Necrotic enteritis is described as a disease of high economic impact (Van der Sluis, Citation2000), which affects the health and welfare of broilers and also poses a threat to public health (Van Immerseel et al., Citation2004). It is caused by specific (NetB positive) strains of Clostridium perfringens, multiplying and releasing toxins in the intestinal tract of chicks. It is well accepted that necrotic enteritis is a multi-factorial disease in which the development of C. perfringens-induced necrotic lesions is triggered by the presence of one or more predisposing factors. Thus, any factor which predisposes to necrotic enteritis is regarded as very important.

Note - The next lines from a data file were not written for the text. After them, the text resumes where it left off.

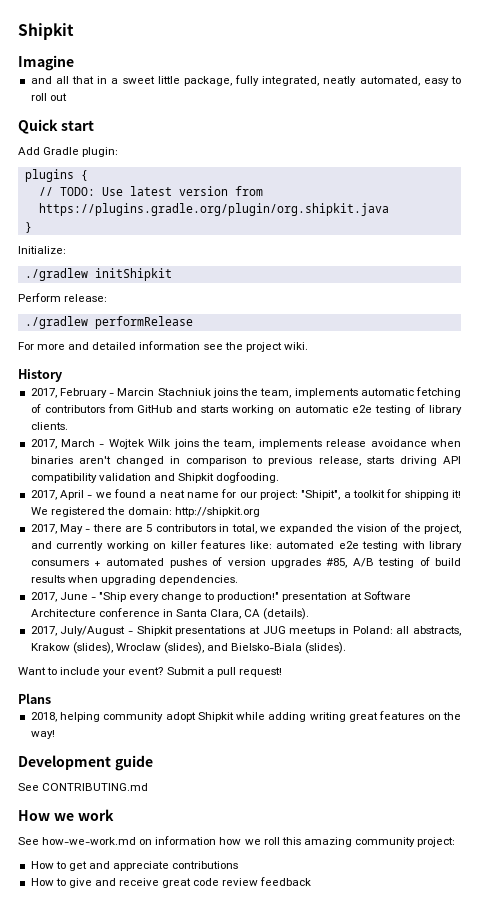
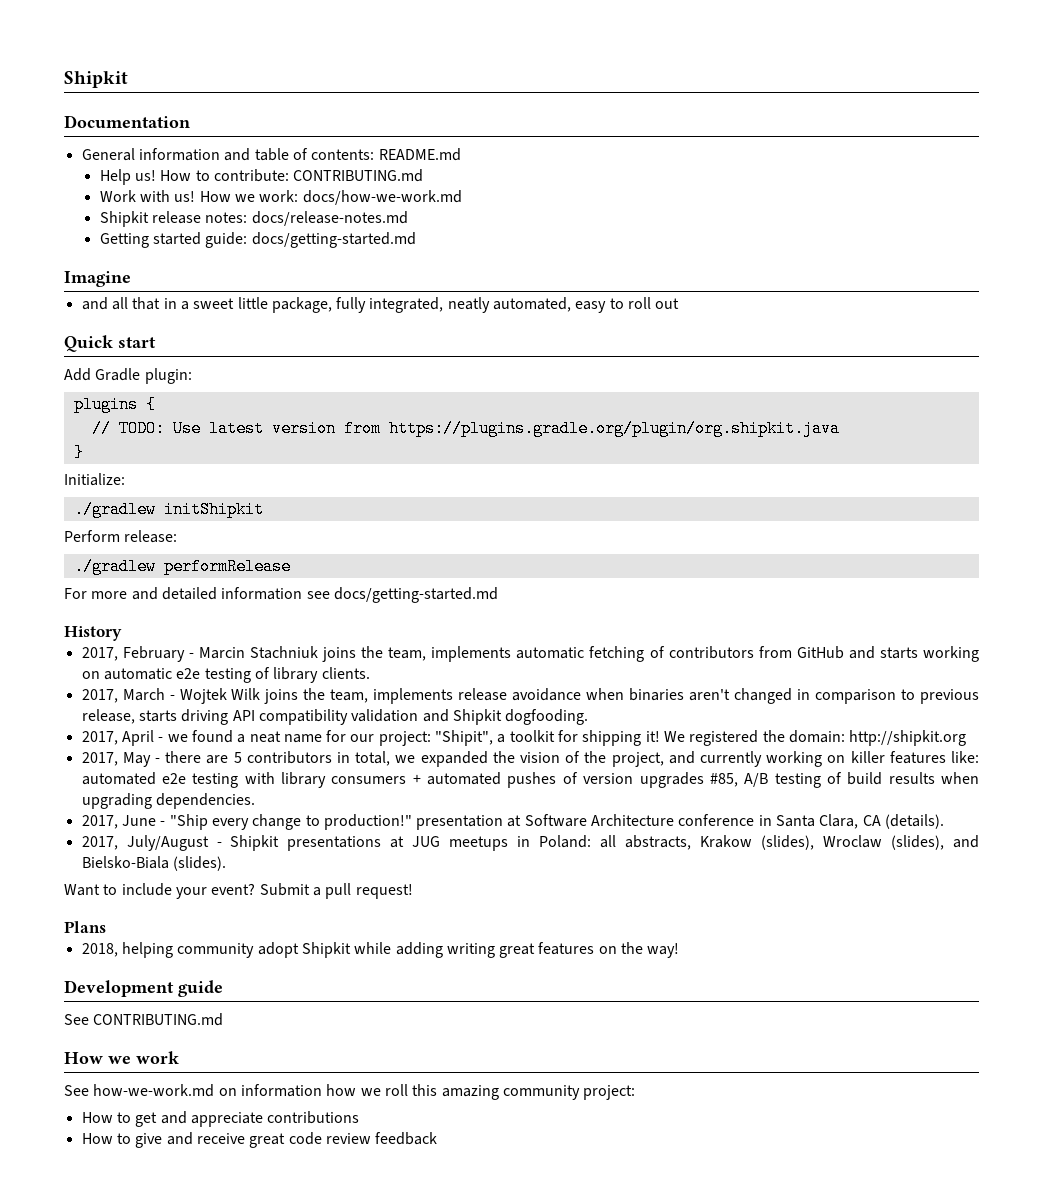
[18,23,74,40] Shipkit -> [64,71,128,88] [64,115,190,128] [81,148,461,161] [99,169,424,185] [99,190,462,205] [99,211,408,227] [99,232,416,248] Shipkit // Documentation // General information and table of contents: README.md // Help us! How to contribute: CONTRIBUTING.md // Work with us! How we work: docs/how-we-work.md // Shipkit release notes: docs/release-notes.md // Getting started guide: docs/getting-started.md
[224,342,308,352] the project wiki. -> [333,587,498,603] docs/getting-started.md

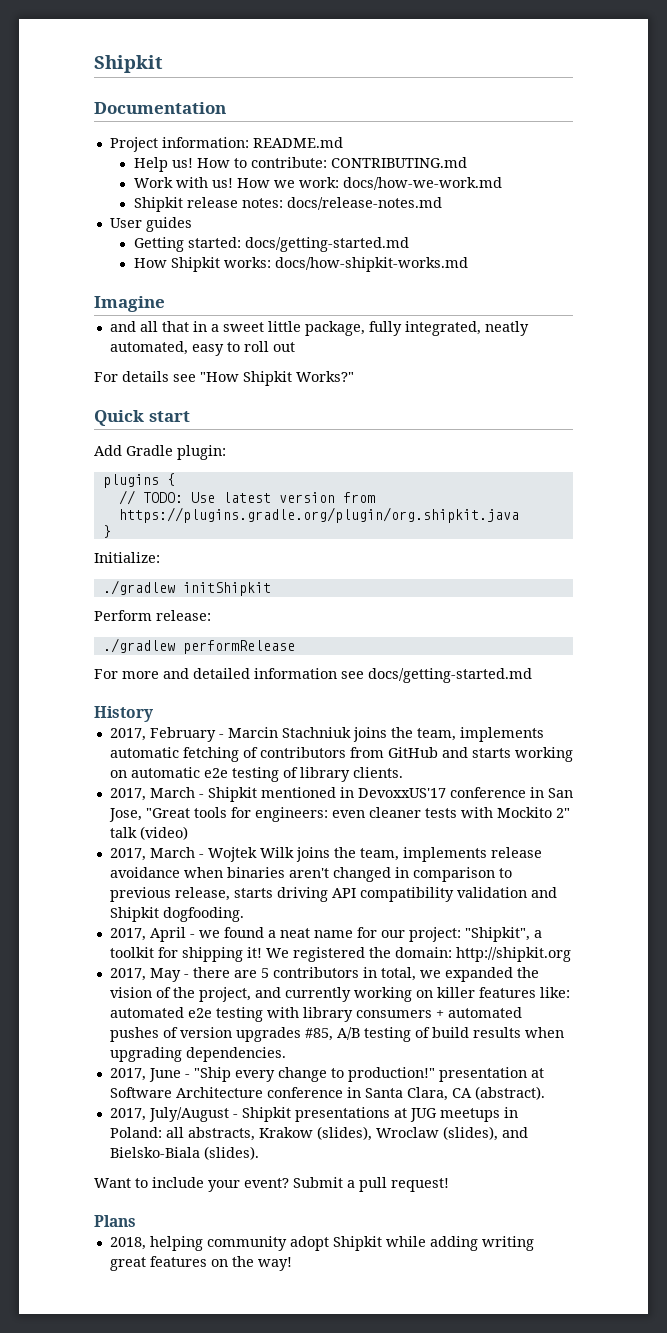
[81,148,375,161] General information and table of contents: -> [109,137,249,152] Project information:
(408, 218) none -> [109,217,192,232] // User guides
[153,232,416,248] started guide: docs/getting-started.md -> [187,237,409,252] [133,257,468,272] started: docs/getting-started.md // How Shipkit works: docs/how-shipkit-works.md
(680, 303) none -> [94,371,354,386] // For details see "How Shipkit Works?"
(370, 673) none -> [109,787,573,802] [108,807,570,822] [109,826,188,840] // 2017, March - Shipkit mentioned in DevoxxUS'17 conference in San Jose, "Great tools for engineers: even cleaner tests with Mockito 2" talk (video)
[435,730,494,746] "Shipit", -> [464,927,530,942] "Shipkit",
[885,814,945,829] (details). -> [474,1086,545,1100] (abstract).
[64,980,223,997] [64,1013,224,1026] [64,1051,179,1064] [64,1084,636,1100] [81,1111,360,1127] [81,1132,438,1148] // Development guide // See CONTRIBUTING.md // How we work // See how-we-work.md on information how we roll this amazing community project: // How to get and appreciate contributions // How to give and receive great code review feedback -> (292, 1264) none

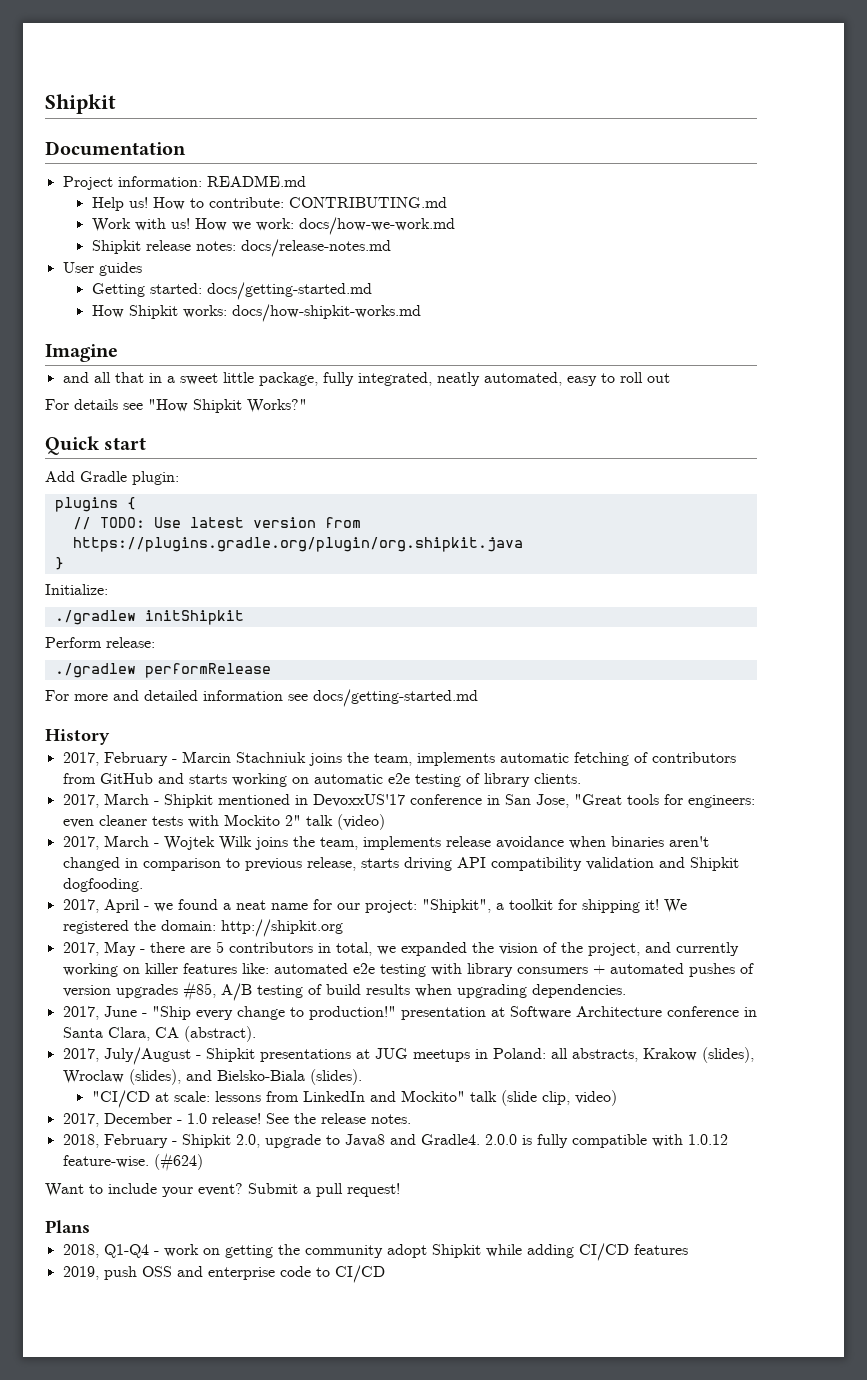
(259, 1153) none -> [91,1090,617,1108] [62,1113,411,1127] [62,1134,728,1148] [62,1152,203,1172] // "CI/CD at scale: lessons from LinkedIn and Mockito" talk (slide clip, video) // 2017, December - 1.0 release! See the release notes. // 2018, February - Shipkit 2.0, upgrade to Java8 and Gradle4. 2.0.0 is fully compatible with 1.0.12 feature-wise. (#624)
[149,1236,203,1251] helping -> [103,1244,300,1258] Q1-Q4 - work on getting the
[481,1236,534,1251] [109,1256,292,1271] writing great features on the way! -> [578,1243,688,1261] [62,1265,385,1283] CI/CD features // 2019, push OSS and enterprise code to CI/CD

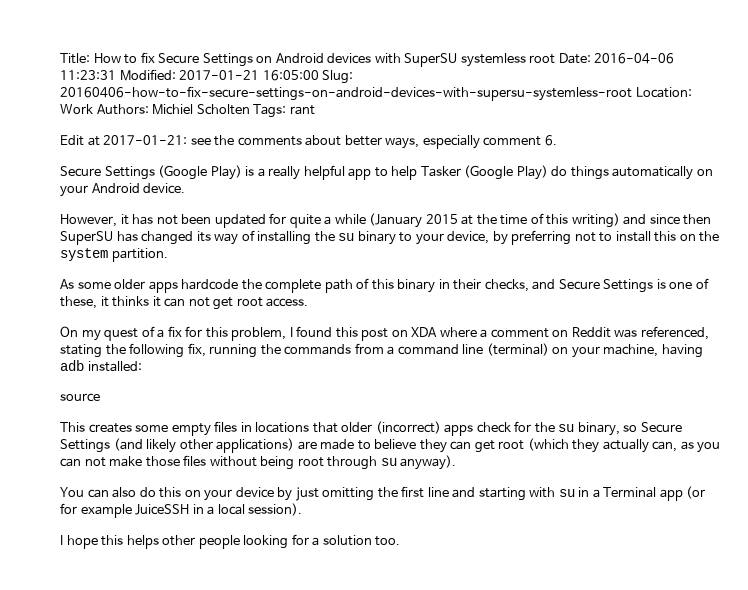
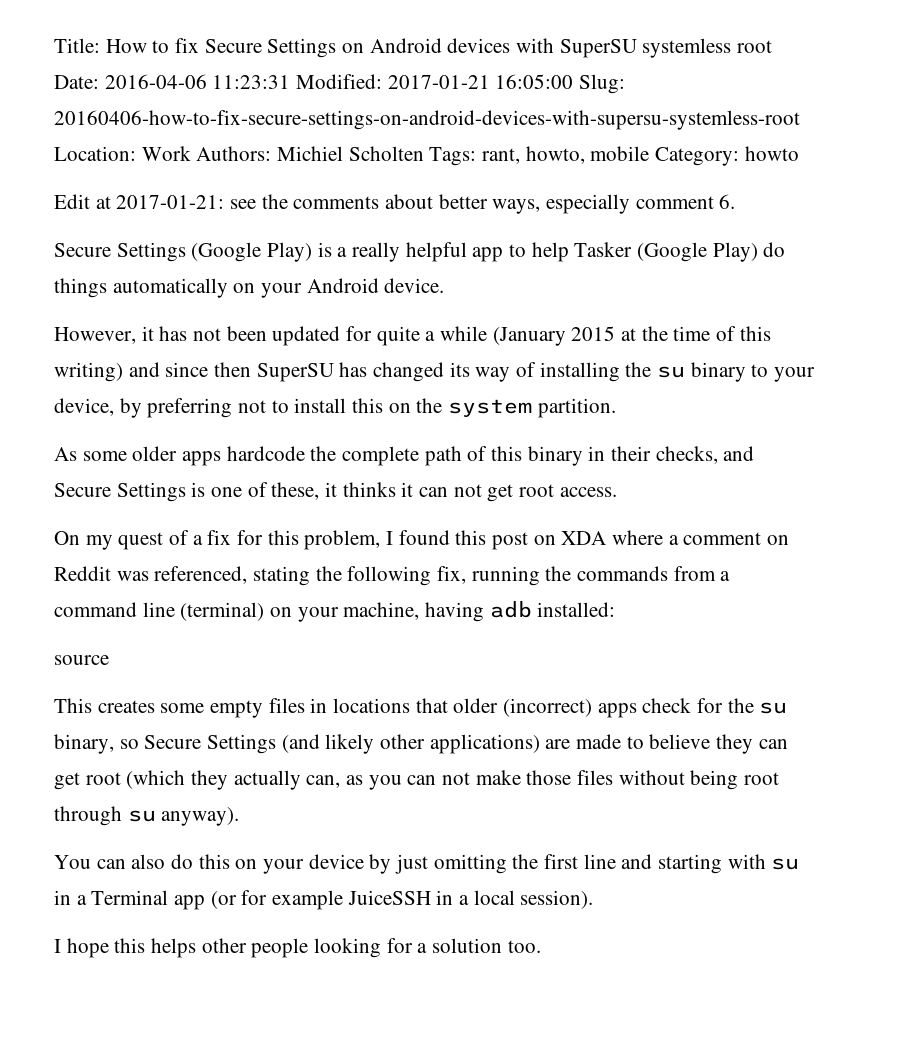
[289,105,315,115] rant -> [482,146,799,166] rant, howto, mobile Category: howto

Experience from the field and epidemiological studies have pointed out several such factors (Hermans & Morgan, Citation2007). These include environmental factors, nutritional factors and infectious agents. A number of these factors have been tested and confirmed under controlled experimental conditions. These include high stocking density (Tsiouris et al., Citation2015), presence of moderately high concentrations of deoxynivalenol in the feed (Antonissen et al., Citation2014) and coccidiosis (Williams, Citation2005). Surprisingly, chronic heat stress tends to protect the birds from necrotic enteritis (Calefi et al., Citation2014).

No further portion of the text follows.